Please return the lines below verbatim, beginning at the one that has "[1185,285,1221,304] holp ->" and stopping after the one that has "(210, 567) none", and add no other lines.
[TASK INPUTS Boundary: Start]
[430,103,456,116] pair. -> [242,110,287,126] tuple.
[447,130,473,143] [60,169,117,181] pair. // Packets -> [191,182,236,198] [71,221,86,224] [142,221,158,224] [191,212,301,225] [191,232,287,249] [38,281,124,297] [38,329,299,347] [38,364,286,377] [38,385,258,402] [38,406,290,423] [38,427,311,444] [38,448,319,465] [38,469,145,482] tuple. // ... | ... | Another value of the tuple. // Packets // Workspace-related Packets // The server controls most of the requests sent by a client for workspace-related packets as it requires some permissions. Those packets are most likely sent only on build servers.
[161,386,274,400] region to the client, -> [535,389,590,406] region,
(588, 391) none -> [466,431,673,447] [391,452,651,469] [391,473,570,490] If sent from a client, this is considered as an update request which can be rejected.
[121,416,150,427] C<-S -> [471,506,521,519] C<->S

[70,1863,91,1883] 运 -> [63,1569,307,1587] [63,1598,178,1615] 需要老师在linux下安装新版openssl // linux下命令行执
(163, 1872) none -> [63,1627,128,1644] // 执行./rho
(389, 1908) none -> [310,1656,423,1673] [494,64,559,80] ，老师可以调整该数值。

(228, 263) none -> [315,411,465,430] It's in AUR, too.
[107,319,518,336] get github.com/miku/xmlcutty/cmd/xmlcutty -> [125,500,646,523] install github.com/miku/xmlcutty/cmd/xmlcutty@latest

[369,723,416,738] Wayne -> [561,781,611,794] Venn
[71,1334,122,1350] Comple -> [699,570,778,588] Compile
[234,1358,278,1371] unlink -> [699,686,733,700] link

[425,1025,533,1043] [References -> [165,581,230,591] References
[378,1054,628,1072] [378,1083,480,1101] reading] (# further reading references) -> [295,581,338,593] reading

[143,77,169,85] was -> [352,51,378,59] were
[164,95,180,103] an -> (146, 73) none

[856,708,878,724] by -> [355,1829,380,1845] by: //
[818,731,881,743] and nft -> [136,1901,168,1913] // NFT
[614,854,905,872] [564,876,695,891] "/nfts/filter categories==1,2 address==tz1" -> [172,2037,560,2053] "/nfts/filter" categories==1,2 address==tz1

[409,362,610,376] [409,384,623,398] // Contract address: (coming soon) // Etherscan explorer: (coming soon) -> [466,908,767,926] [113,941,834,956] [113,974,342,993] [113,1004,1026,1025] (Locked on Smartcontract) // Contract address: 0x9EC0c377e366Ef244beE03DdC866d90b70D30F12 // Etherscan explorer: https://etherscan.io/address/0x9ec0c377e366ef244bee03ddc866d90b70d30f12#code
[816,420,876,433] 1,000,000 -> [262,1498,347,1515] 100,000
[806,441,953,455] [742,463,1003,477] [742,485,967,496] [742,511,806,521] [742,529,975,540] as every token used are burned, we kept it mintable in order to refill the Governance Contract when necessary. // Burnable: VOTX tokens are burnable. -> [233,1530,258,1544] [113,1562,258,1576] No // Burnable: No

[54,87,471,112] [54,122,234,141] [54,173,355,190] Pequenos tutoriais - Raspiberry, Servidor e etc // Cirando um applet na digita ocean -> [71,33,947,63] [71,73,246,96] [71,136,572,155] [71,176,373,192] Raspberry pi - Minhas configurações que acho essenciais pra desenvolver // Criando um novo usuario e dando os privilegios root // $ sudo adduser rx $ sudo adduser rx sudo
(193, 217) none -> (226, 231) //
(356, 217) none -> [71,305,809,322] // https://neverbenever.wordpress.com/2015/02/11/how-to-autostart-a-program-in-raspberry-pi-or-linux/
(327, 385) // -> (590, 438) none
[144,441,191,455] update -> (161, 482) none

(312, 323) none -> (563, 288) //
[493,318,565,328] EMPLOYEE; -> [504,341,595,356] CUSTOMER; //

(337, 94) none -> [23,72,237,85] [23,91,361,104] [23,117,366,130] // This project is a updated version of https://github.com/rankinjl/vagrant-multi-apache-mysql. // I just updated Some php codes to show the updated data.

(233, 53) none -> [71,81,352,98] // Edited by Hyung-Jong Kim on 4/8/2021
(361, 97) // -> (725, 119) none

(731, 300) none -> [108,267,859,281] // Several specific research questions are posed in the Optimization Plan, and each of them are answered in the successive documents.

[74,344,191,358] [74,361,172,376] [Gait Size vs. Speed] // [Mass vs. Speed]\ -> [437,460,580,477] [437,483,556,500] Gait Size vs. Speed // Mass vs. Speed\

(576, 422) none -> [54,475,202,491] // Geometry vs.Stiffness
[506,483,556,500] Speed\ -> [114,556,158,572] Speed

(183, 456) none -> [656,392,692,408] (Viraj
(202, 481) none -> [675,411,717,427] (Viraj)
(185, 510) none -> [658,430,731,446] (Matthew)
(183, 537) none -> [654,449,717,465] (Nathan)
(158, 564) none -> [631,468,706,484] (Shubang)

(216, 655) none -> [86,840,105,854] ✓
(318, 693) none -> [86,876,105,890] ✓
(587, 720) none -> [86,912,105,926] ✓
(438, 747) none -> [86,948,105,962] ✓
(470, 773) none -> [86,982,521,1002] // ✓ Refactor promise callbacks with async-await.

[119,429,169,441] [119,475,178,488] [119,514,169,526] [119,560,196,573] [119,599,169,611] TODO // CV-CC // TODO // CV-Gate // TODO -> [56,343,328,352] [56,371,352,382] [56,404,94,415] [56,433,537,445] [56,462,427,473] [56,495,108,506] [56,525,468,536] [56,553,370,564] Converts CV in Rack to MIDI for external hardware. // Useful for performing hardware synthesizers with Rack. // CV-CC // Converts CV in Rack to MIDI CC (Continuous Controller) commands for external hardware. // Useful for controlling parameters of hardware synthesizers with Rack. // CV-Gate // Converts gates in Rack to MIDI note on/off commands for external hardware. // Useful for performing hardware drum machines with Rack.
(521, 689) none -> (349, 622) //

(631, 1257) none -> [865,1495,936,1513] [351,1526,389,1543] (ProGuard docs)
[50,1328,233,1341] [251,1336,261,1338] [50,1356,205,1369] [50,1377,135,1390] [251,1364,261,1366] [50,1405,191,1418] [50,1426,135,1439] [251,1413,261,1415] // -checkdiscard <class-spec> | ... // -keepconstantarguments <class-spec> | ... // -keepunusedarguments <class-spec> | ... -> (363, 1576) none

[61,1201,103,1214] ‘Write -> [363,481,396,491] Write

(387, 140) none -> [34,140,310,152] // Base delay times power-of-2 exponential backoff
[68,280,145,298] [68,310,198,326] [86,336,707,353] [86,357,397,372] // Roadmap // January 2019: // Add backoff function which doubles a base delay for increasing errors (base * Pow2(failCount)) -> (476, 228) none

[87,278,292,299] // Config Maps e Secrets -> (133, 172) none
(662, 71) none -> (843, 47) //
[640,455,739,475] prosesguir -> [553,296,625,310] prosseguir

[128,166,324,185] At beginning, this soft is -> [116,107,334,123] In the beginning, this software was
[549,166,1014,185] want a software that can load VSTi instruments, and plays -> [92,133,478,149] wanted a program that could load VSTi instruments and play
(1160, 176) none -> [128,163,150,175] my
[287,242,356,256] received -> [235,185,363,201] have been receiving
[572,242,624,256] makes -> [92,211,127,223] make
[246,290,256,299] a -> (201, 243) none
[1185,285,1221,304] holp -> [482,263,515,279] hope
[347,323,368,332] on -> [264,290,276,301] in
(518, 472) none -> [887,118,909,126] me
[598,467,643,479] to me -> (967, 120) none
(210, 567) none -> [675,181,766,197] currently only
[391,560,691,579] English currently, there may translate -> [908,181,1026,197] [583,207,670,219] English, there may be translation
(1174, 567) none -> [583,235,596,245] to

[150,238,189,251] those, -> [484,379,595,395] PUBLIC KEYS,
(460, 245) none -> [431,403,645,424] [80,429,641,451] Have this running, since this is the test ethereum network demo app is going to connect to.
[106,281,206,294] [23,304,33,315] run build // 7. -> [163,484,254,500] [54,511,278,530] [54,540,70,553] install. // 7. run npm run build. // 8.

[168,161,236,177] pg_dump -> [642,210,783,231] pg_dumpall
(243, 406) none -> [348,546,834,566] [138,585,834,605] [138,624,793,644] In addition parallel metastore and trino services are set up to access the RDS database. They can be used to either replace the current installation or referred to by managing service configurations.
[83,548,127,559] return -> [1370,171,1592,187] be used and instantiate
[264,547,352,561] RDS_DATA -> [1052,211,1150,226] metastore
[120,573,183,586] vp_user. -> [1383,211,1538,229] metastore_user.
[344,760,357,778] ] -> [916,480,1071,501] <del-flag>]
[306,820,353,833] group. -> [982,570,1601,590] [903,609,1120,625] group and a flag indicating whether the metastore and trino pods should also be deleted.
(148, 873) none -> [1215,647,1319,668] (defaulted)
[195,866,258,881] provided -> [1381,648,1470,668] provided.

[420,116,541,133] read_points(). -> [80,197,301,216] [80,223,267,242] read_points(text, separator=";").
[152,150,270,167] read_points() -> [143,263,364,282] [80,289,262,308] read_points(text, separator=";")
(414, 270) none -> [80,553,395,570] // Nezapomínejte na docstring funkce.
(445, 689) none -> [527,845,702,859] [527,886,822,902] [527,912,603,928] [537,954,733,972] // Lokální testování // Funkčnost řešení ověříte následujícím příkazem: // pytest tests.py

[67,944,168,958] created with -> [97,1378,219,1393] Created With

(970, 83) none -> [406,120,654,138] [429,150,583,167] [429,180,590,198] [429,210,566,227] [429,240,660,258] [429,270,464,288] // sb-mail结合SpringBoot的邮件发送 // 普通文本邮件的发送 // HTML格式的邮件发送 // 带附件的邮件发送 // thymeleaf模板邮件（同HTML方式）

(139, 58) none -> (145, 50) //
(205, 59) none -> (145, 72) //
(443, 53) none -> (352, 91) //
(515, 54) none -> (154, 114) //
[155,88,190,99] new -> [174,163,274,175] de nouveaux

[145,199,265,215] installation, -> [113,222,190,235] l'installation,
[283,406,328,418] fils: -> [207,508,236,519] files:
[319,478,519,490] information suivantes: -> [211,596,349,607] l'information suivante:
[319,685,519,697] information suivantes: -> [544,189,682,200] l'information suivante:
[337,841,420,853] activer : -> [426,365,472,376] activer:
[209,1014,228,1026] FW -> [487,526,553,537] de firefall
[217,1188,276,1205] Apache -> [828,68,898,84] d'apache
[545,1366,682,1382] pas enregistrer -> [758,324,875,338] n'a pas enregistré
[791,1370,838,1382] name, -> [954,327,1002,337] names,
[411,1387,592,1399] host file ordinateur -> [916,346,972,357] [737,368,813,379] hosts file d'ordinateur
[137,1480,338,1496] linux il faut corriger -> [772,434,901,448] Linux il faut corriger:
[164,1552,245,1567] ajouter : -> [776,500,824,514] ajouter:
[TASK INPUTS Boundary: End]
◆ **TASK OUTPUT**:
[1185,285,1221,304] holp -> [482,263,515,279] hope
[347,323,368,332] on -> [264,290,276,301] in
(518, 472) none -> [887,118,909,126] me
[598,467,643,479] to me -> (967, 120) none
(210, 567) none -> [675,181,766,197] currently only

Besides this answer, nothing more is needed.